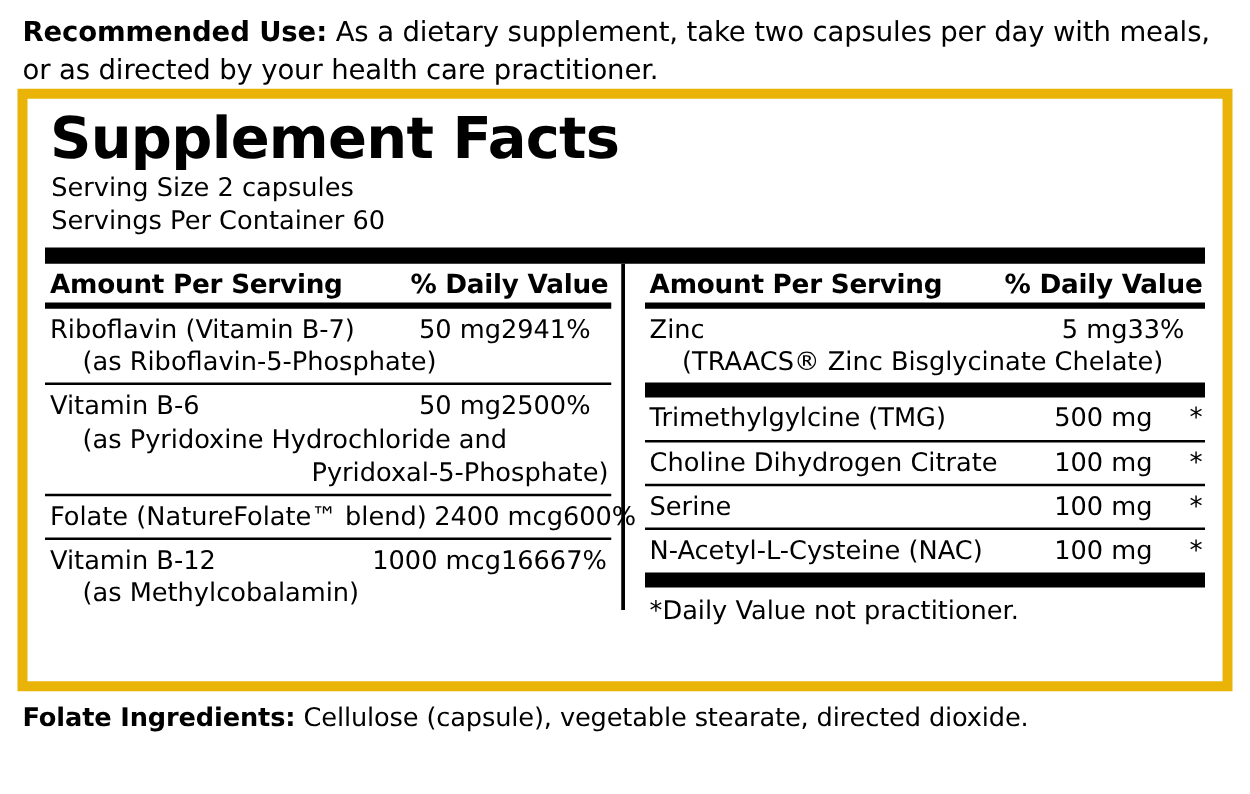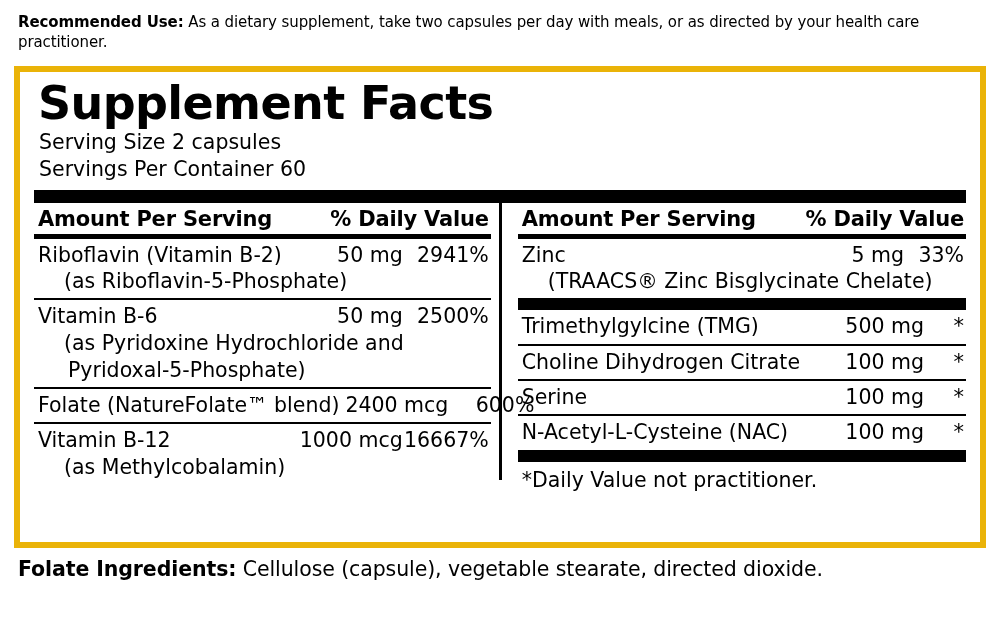--- a/index.html
+++ b/index.html
@@ -24,7 +24,7 @@
 
   
   .rec-use {
-    font-size: 15px;
+    font-size: 22px;
     line-height: 1.35;
     padding-top: 12px;
     padding-left: 4px;

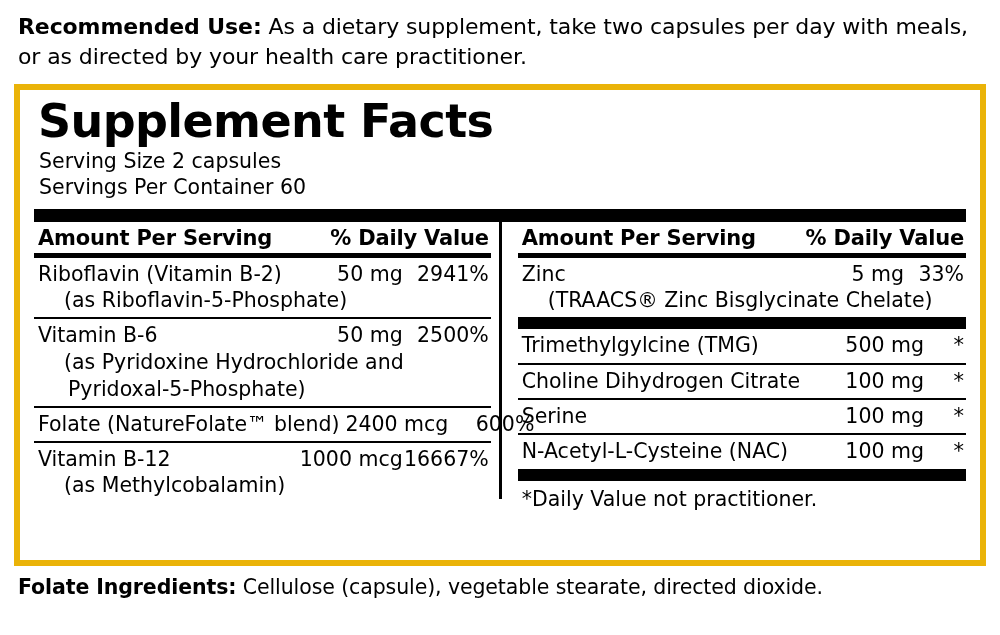--- a/index.html
+++ b/index.html
@@ -38,8 +38,8 @@
   
   .panel {
     position: relative;
-    margin-top: 13px;
-    border: 6px solid #eab308;
+    margin-top: 0;
+    border: 8px solid #eab308;
     box-sizing: border-box;
     height: 482px;
     padding: 6px 14px 0 14px;

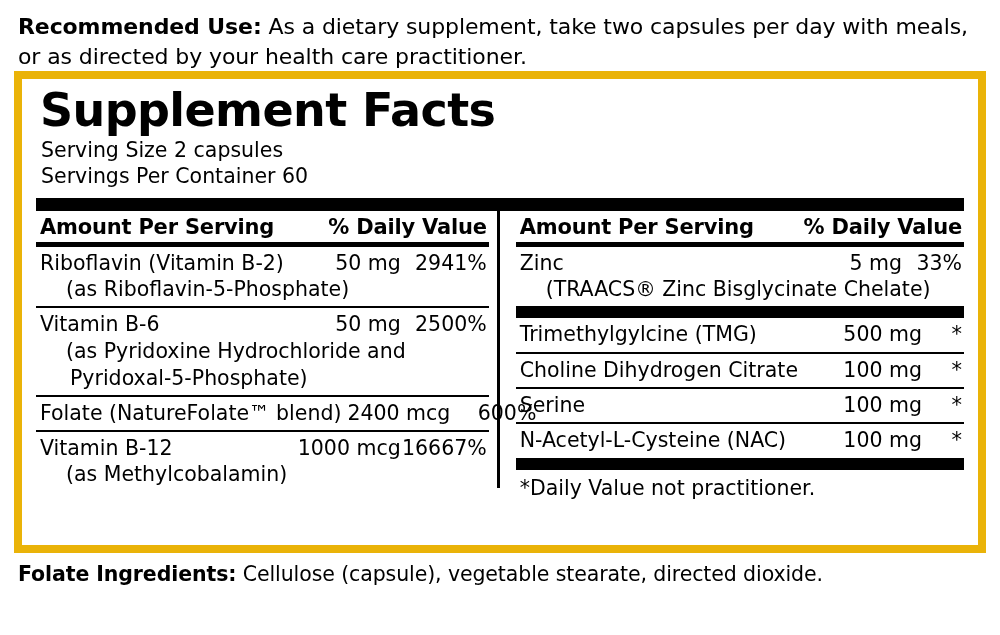--- a/index.html
+++ b/index.html
@@ -198,7 +198,7 @@
 
         <div class="nutrient">
           <div class="nut-main">
-            <span class="nut-name">Riboflavin (Vitamin B-2)</span>
+            <span class="nut-name">Riboflavin (Vitamin B-7)</span>
             <span class="nut-amount amt-left">50 mg</span>
             <span class="nut-dv">2941%</span>
           </div>

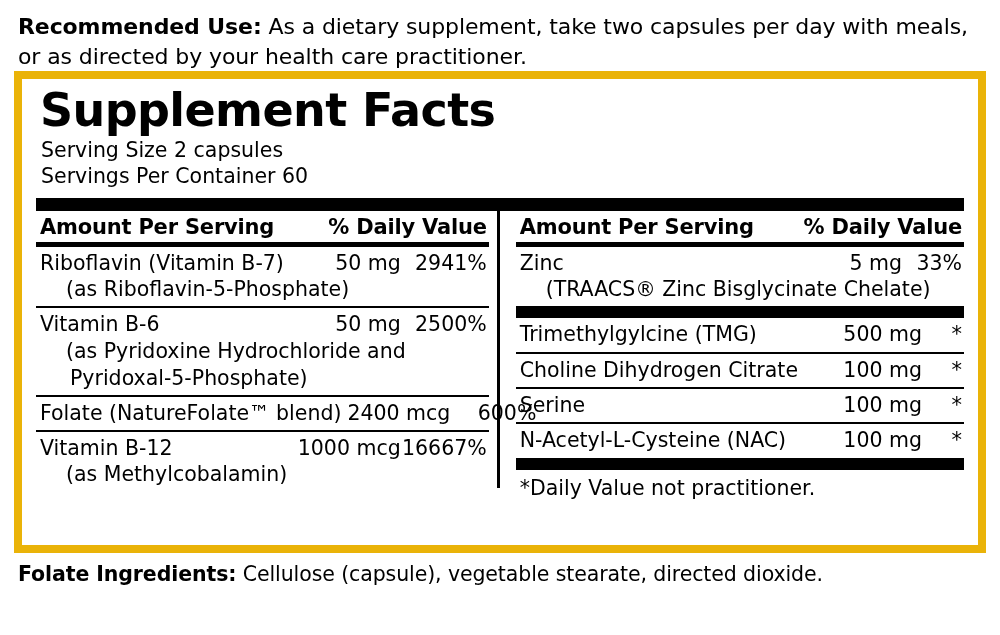--- a/index.html
+++ b/index.html
@@ -131,7 +131,6 @@
   }
   .nut-dv {
     flex: 0 0 auto;
-    text-align: right;
     min-width: 86px;
   }
   .nut-dv.narrow {

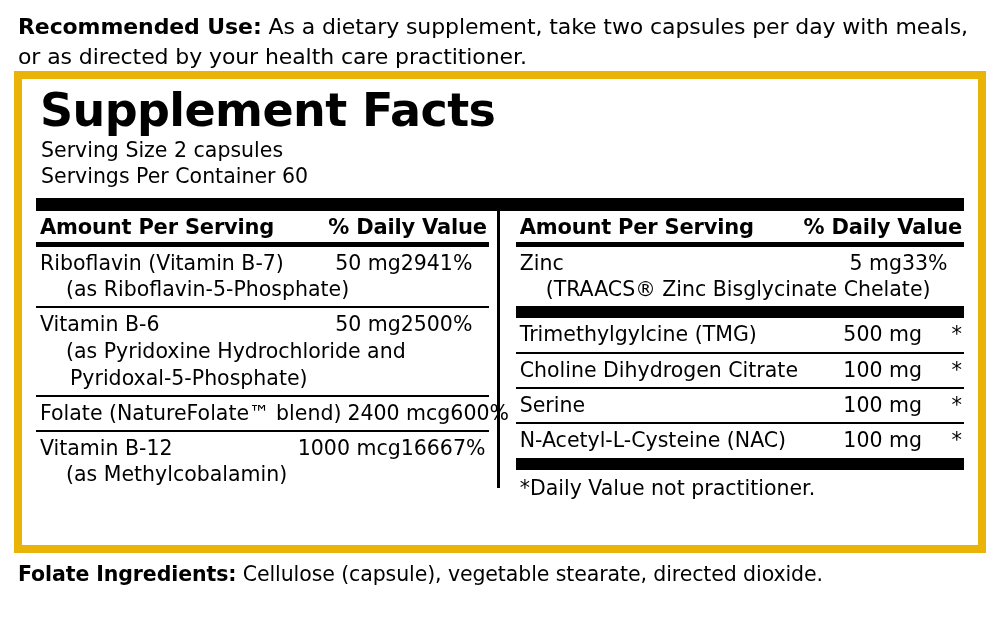--- a/index.html
+++ b/index.html
@@ -144,6 +144,7 @@
   }
   .nut-sub.indent2 {
     padding-left: 30px;
+    text-align: right;
   }
   .star {
     text-align: right;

= = = = =

Retype each entry above character for character; pictures stay out.

**Answer to this task**
--- a/index.html
+++ b/index.html
@@ -24,7 +24,7 @@
 
   
   .rec-use {
-    font-size: 15px;
+    font-size: 22px;
     line-height: 1.35;
     padding-top: 12px;
     padding-left: 4px;

--- a/index.html
+++ b/index.html
@@ -38,8 +38,8 @@
   
   .panel {
     position: relative;
-    margin-top: 13px;
-    border: 6px solid #eab308;
+    margin-top: 0;
+    border: 8px solid #eab308;
     box-sizing: border-box;
     height: 482px;
     padding: 6px 14px 0 14px;

--- a/index.html
+++ b/index.html
@@ -198,7 +198,7 @@
 
         <div class="nutrient">
           <div class="nut-main">
-            <span class="nut-name">Riboflavin (Vitamin B-2)</span>
+            <span class="nut-name">Riboflavin (Vitamin B-7)</span>
             <span class="nut-amount amt-left">50 mg</span>
             <span class="nut-dv">2941%</span>
           </div>

--- a/index.html
+++ b/index.html
@@ -131,7 +131,6 @@
   }
   .nut-dv {
     flex: 0 0 auto;
-    text-align: right;
     min-width: 86px;
   }
   .nut-dv.narrow {

--- a/index.html
+++ b/index.html
@@ -144,6 +144,7 @@
   }
   .nut-sub.indent2 {
     padding-left: 30px;
+    text-align: right;
   }
   .star {
     text-align: right;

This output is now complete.